Solomon v1.1
LoRA adapter and trained answer heads for Qwen3.8-27B. A document is read once into a reusable state; yes/no, single-choice, ordered-choice and multi-label questions then get probabilities read from letter logits, with optional ranked sentence pointers. No text is generated.
A general document-decision model; the card makes no clinical claims. Doccy's own panel is 802 questions over 54 public documents, with labels made by AI and never reviewed by a human. The v1.1 gain over v1.0 (+3.4 points) is not statistically established: the 95% document-bootstrap interval includes zero. Probabilities are served unscaled and miss the maker's own 0.03 ECE target for yes/no and ordered questions; answers stated at 5 to 20% come out yes more often than stated.
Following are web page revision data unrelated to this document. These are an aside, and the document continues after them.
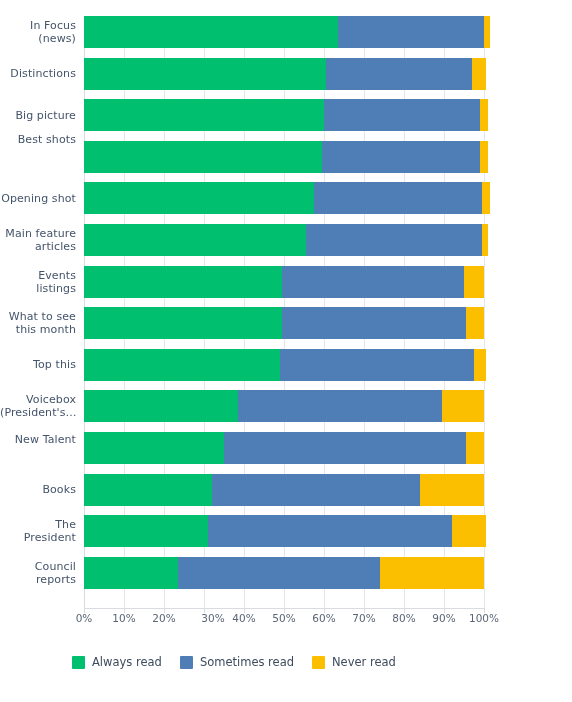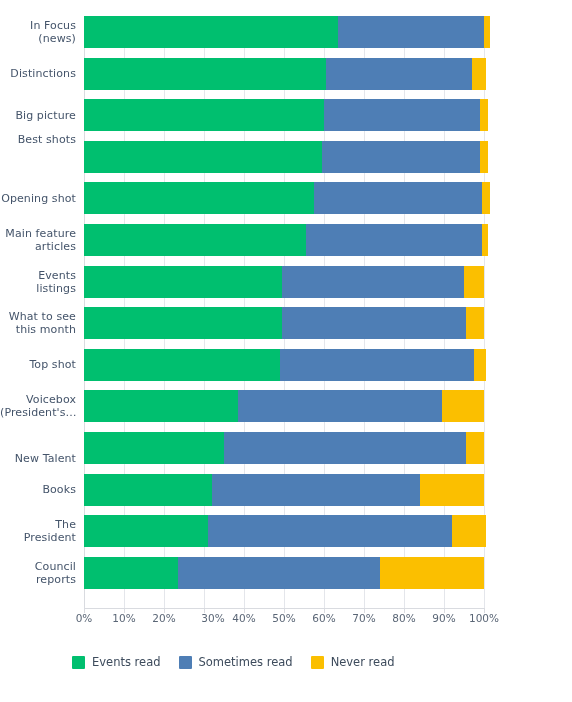--- a/index.html
+++ b/index.html
@@ -148,23 +148,23 @@
 
   <div class="cat-labels">
       <div class="cat-label" style="top: 3px;">In Focus (news)</div>
       <div class="cat-label" style="top: 51.1px;">Distinctions</div>
       <div class="cat-label" style="top: 92.7px;">Big picture</div>
       <div class="cat-label" style="top: 117px;">Best shots</div>
       <div class="cat-label" style="top: 175.9px;">Opening shot</div>
       <div class="cat-label" style="top: 211px;">Main feature articles</div>
       <div class="cat-label" style="top: 294.2px;">What to see this month</div>
       <div class="cat-label" style="top: 252.6px;">Events listings</div>
-      <div class="cat-label" style="top: 342.3px;">Top shot</div>
+      <div class="cat-label" style="top: 342.3px;">Top this</div>
       <div class="cat-label" style="top: 377.4px;">Voicebox (President's…</div>
-      <div class="cat-label" style="top: 436px; margin-left: 45px;">New Talent</div>
+      <div class="cat-label" style="top: 417px; margin-left: 45px;">New Talent</div>
       <div class="cat-label" style="top: 467.1px;">Books</div>
       <div class="cat-label" style="top: 502.2px;">The President</div>
       <div class="cat-label" style="top: 543.8px;">Council reports</div>
     </div>
 
   <div class="plot-area">
     <div class="gridlines">
         <div class="gridline axis-start" style="left: 0px;"></div>
         <div class="gridline" style="left: 40px;"></div>
         <div class="gridline" style="left: 80px;"></div>
@@ -262,21 +262,21 @@
       <div class="x-tick" style="left: 324px;">60%</div>
       <div class="x-tick" style="left: 364px;">70%</div>
       <div class="x-tick" style="left: 404px;">80%</div>
       <div class="x-tick" style="left: 444px;">90%</div>
       <div class="x-tick" style="left: 484px;">100%</div>
     </div>
 
   <div class="legend">
       <div class="legend-item">
         <span class="legend-swatch" style="background: rgb(0, 191, 111);"></span>
-        <span class="legend-text">Events read</span>
+        <span class="legend-text">Always read</span>
       </div>
       <div class="legend-item">
         <span class="legend-swatch" style="background: rgb(78, 126, 181);"></span>
         <span class="legend-text">Sometimes read</span>
       </div>
       <div class="legend-item">
         <span class="legend-swatch" style="background: rgb(251, 191, 0);"></span>
         <span class="legend-text">Never read</span>
       </div>
     </div>

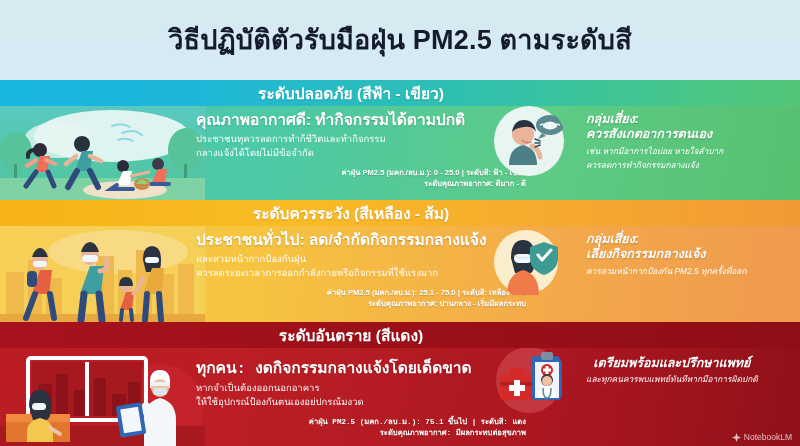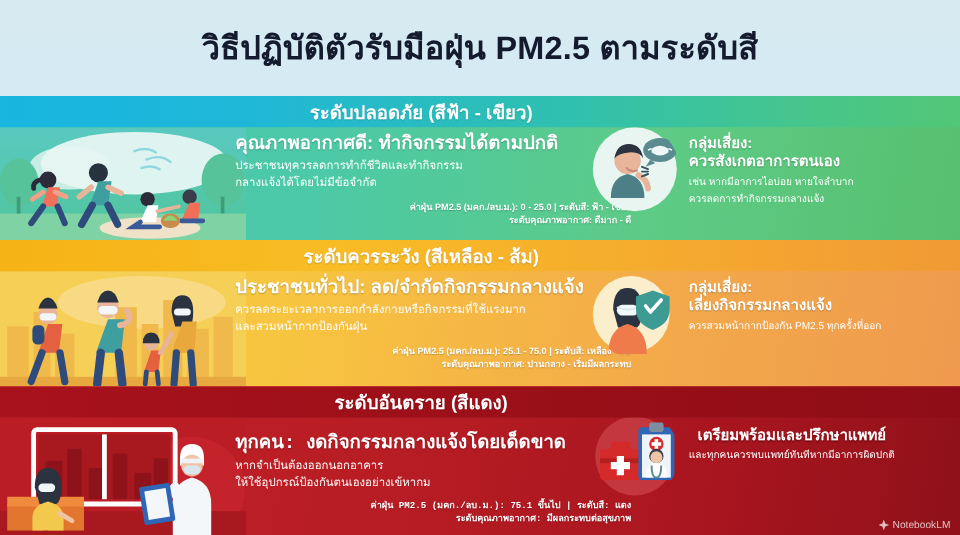--- a/index.html
+++ b/index.html
@@ -53,21 +53,21 @@
   .headline{font-size:15.5px;font-weight:bold;line-height:1.25;margin:0 0 3px 0;text-shadow:0 1px 1px rgba(0,0,0,.25);}
   .sub{font-size:9.5px;line-height:1.45;margin:0;opacity:.97;}
   .fineprint{
     margin-top:7px;font-size:7.6px;line-height:1.5;text-align:right;font-weight:bold;
     color:#ffffff;text-shadow:0 1px 1px rgba(0,0,0,.22);
   }
   .band-3 .center{top:38px;font-family:Liberation Mono, monospace;}
 
   
   .right{
-    position:absolute;right:8px;top:24px;width:300px;display:flex;align-items:flex-start;gap:8px;
+    position:absolute;right:8px;top:24px;width:300px;display:flex;align-items:flex-start;gap:20px;font-style:italic;
   }
   .icon-circle{
     flex:0 0 auto;width:74px;height:74px;border-radius:50%;position:relative;overflow:hidden;
   }
   .advice{color:#fff;padding-top:8px;}
   .advice-title{font-size:12.5px;font-weight:bold;line-height:1.22;text-shadow:0 1px 1px rgba(0,0,0,.25);}
   .advice-sub{font-size:8.4px;line-height:1.48;margin-top:2px;}
 
   .watermark{
     position:absolute;right:8px;bottom:4px;z-index:20;
@@ -224,22 +224,22 @@
           <path d="M119 60q0-9 7-9t7 9z" fill="#2b3240"></path>
           <path d="M126 66 l-6 18 h12 l2-18z" fill="#e4603f"></path>
           <path d="M122 84 l-1 10M131 84 l1 10" stroke="#2f4b7c" stroke-width="4" stroke-linecap="round" fill="none"></path>
           <path d="M133 68 l8-10" stroke="#e8b49a" stroke-width="3" stroke-linecap="round"></path>
         </g>
       </svg>
     </div>
 
     <div class="center">
       <div class="headline">ประชาชนทั่วไป: ลด/จำกัดกิจกรรมกลางแจ้ง</div>
+      <div class="sub">และสวมหน้ากากป้องกันฝุ่น</div>
       <div class="sub">ควรลดระยะเวลาการออกกำลังกายหรือกิจกรรมที่ใช้แรงมาก</div>
-      <div class="sub">และสวมหน้ากากป้องกันฝุ่น</div>
       <div class="fineprint">
         <div>ค่าฝุ่น PM2.5 (มคก./ลบ.ม.): 25.1 - 75.0 | ระดับสี: เหลือง - ส้ม</div>
         <div>ระดับคุณภาพอากาศ: ปานกลาง - เริ่มมีผลกระทบ</div>
       </div>
     </div>
 
     <div class="right">
       <div class="icon-circle">
         <svg width="74" height="74" viewBox="0 0 74 74">
           <circle cx="34" cy="38" r="32" fill="#fbeecd"></circle>
@@ -305,21 +305,21 @@
           <path d="M146 58 l-12 14" stroke="#f4f7f9" stroke-width="8" stroke-linecap="round"></path>
           <rect x="118" y="56" width="26" height="32" rx="2" fill="#2f66b5" transform="rotate(-9 131 72)"></rect>
           <rect x="122" y="60" width="18" height="24" fill="#f4f7f9" transform="rotate(-9 131 72)"></rect>
         </g>
       </svg>
     </div>
 
     <div class="center">
       <div class="headline">ทุกคน: งดกิจกรรมกลางแจ้งโดยเด็ดขาด</div>
       <div class="sub">หากจำเป็นต้องออกนอกอาคาร</div>
-      <div class="sub">ให้ใช้อุปกรณ์ป้องกันตนเองอย่างเข้หากม</div>
+      <div class="sub">ให้ใช้อุปกรณ์ป้องกันตนเองอย่ปกรณ้มงวด</div>
       <div class="fineprint">
         <div>ค่าฝุ่น PM2.5 (มคก./ลบ.ม.): 75.1 ขึ้นไป | ระดับสี: แดง</div>
         <div>ระดับคุณภาพอากาศ: มีผลกระทบต่อสุขภาพ</div>
       </div>
     </div>
 
     <div class="right" style="top:20px;">
       <div class="icon-circle">
         <svg width="74" height="74" viewBox="0 0 74 74">
           <circle cx="37" cy="38" r="33" fill="#d8525a" opacity=".55"></circle>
The multi-label roll-up is a product of per-candidate probabilities, not a joint probability; the model never abstains; the evidence pointers are experimental. The base, Qwen3.8-27B at a pinned revision, is not included. The LoRA is applied only from the question onward, and a runtime binding refuses any engine other than the measured one; the MLX package in the repo is still v1.0. The maker disclosed three CC BY-SA documents among its 160 training documents. The third-party Decision Index (0.3 edition) lists it as "Solomon v1.1" with partial coverage.
What it decides
- choice — picks one option from a set
- noul — answers a yes/no question with one probability
- classify — assigns a category from a fixed taxonomy
At a glance
| Parameters | 27B |
| Base model | Qwen/Qwen3.8-27B |
| Maker | Doccy Health |
| Released | 2026-09-21 |
| License | apache-2.0 |
| Reported accuracy | 88.0% |
Get the weights
pip install systemonemodels
systemone pull doccy-health/solomon
The files are served from the maker's Hugging Face repository, DoccyHealth/Solomon, and verified against the checksums recorded here.